* **Required action**
Leave out the pictures and repeat the data exactly.

* **Extracted entries**

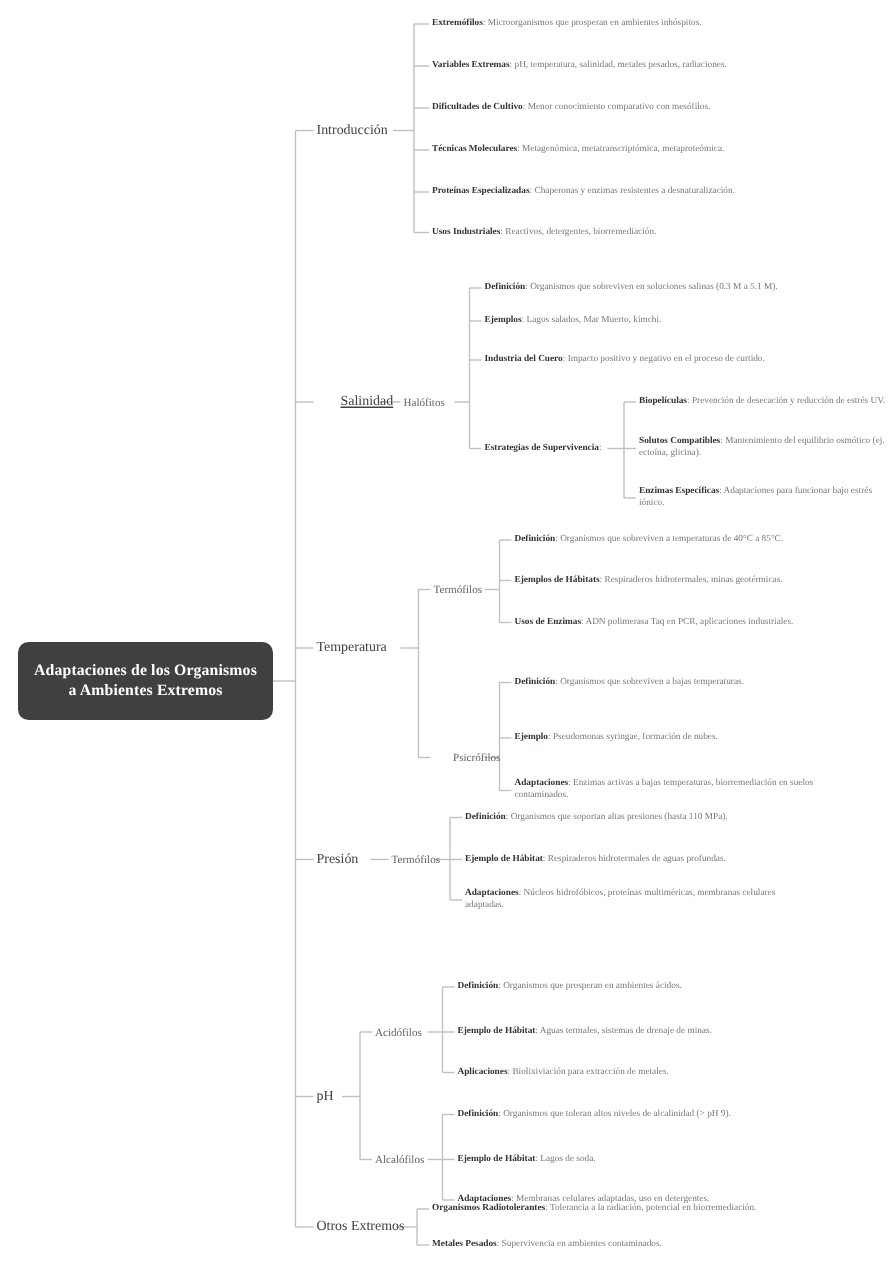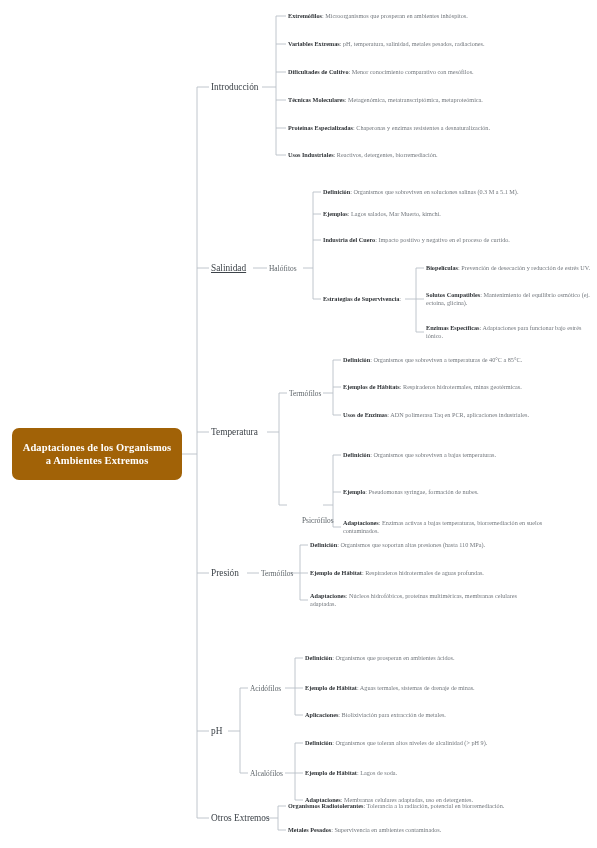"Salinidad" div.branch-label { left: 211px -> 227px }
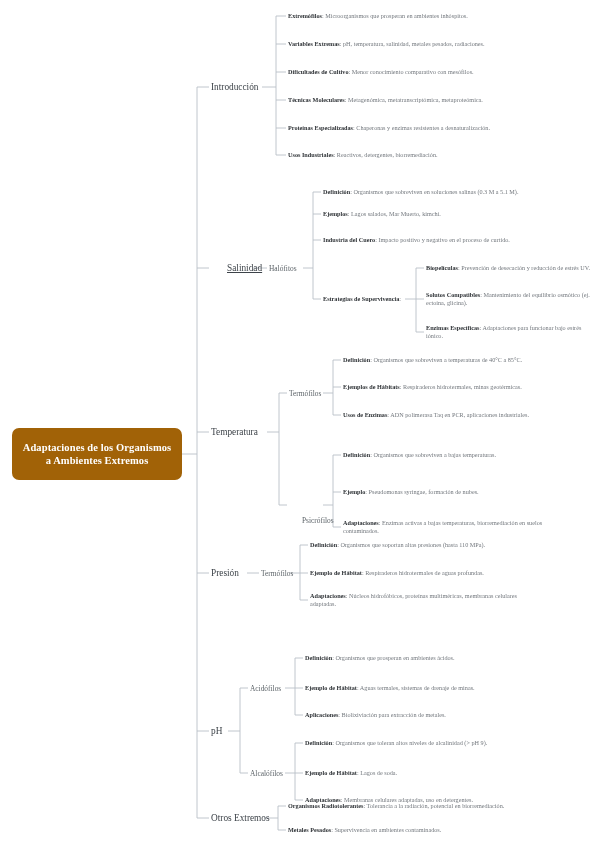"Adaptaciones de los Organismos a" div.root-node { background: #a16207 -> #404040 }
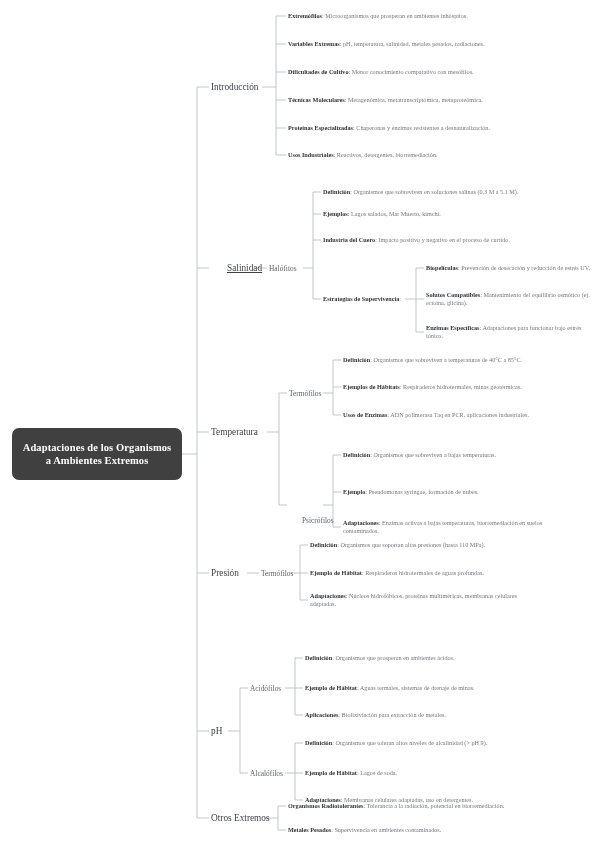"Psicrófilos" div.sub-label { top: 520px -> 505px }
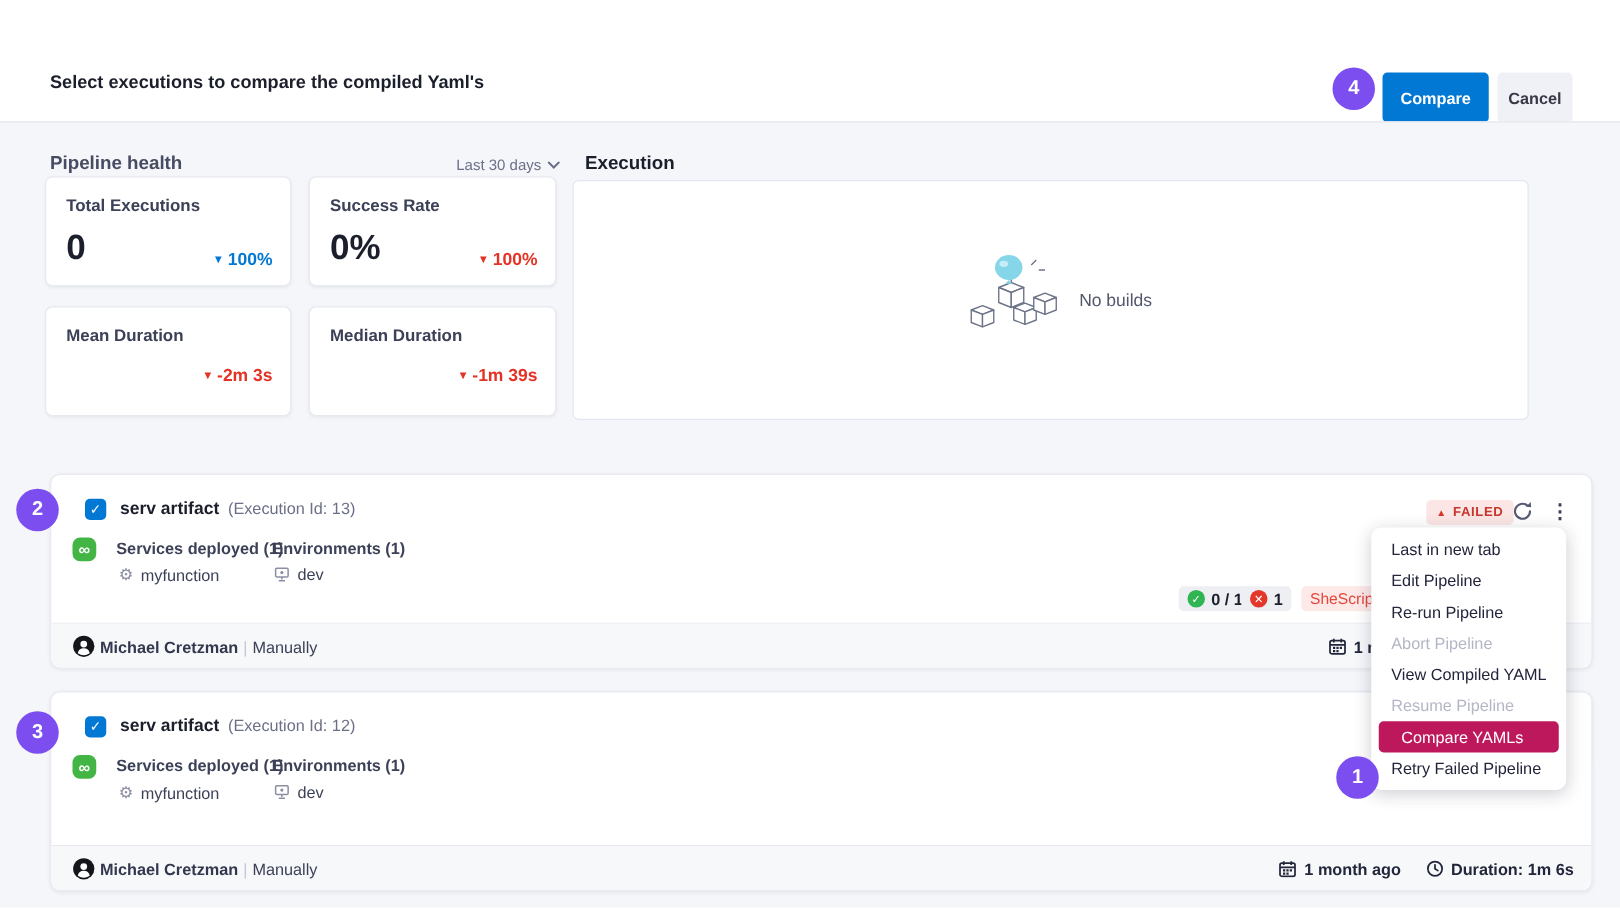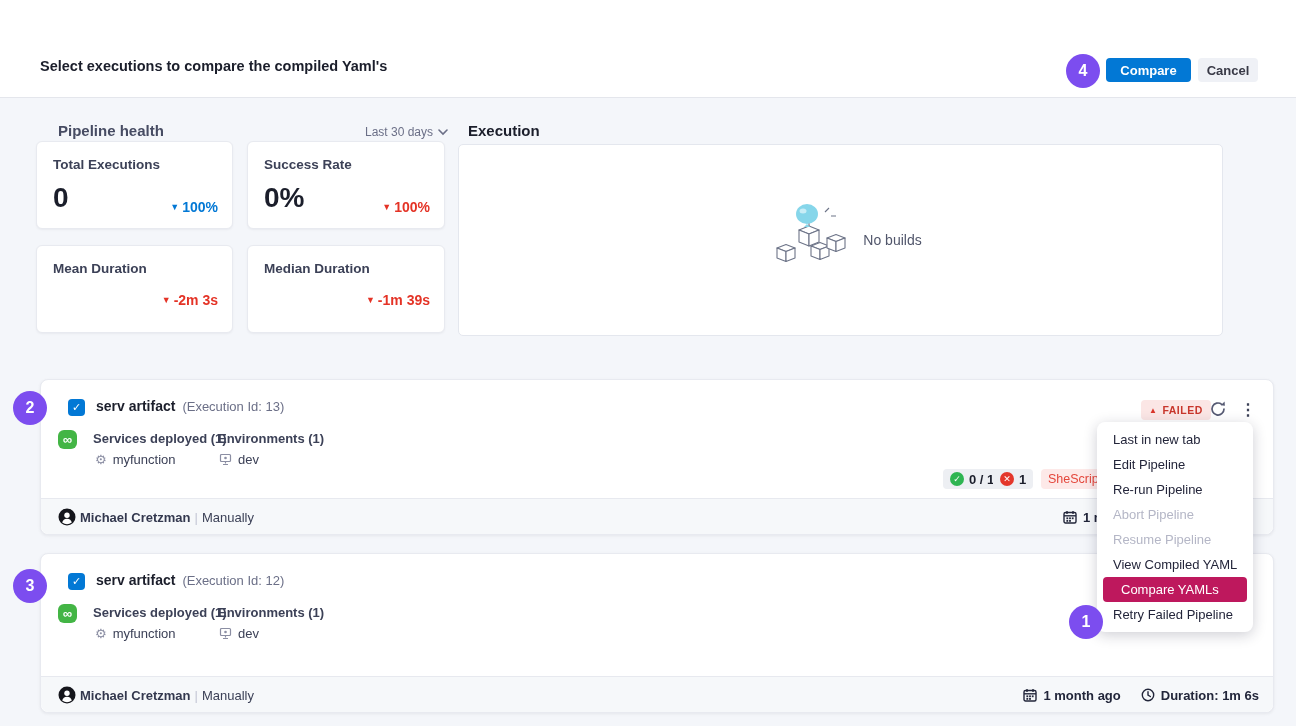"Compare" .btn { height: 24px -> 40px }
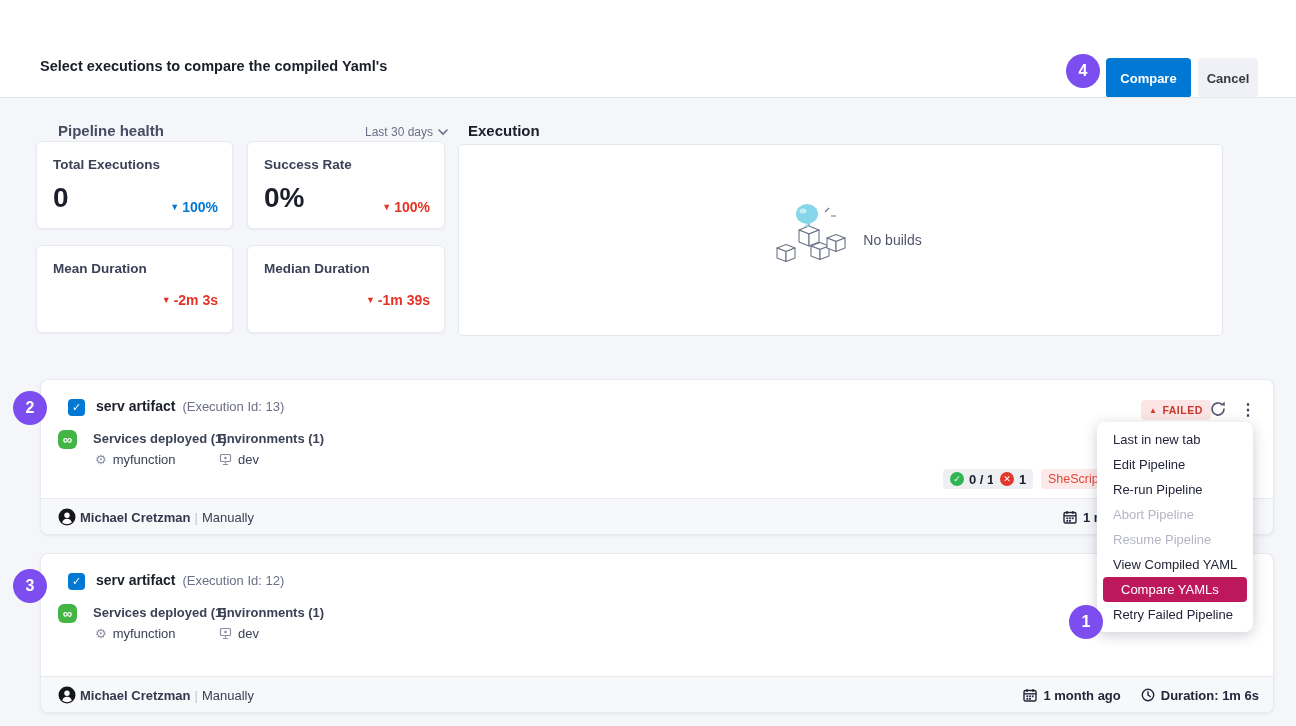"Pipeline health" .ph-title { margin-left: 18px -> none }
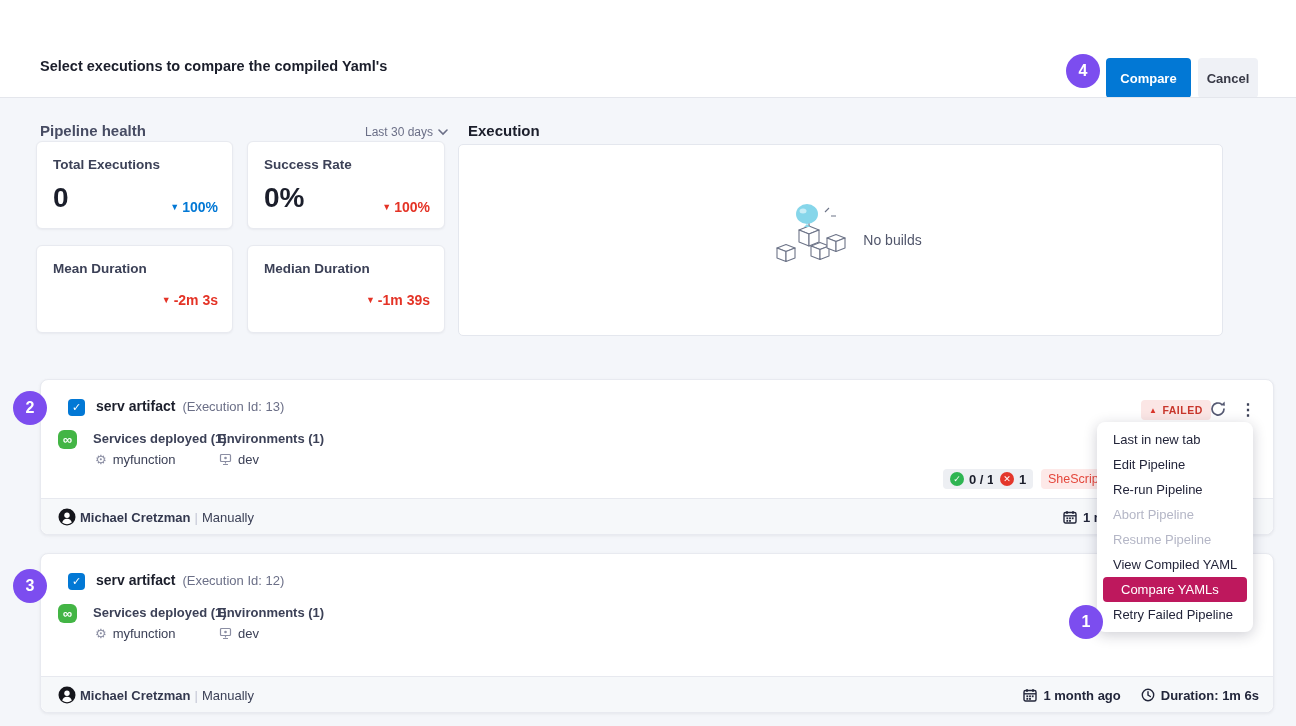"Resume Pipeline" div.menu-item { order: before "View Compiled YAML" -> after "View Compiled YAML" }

* **Solved exercise**
"Salinidad" div.branch-label { left: 211px -> 227px }
"Adaptaciones de los Organismos a" div.root-node { background: #a16207 -> #404040 }
"Psicrófilos" div.sub-label { top: 520px -> 505px }
"Compare" .btn { height: 24px -> 40px }
"Pipeline health" .ph-title { margin-left: 18px -> none }
"Resume Pipeline" div.menu-item { order: before "View Compiled YAML" -> after "View Compiled YAML" }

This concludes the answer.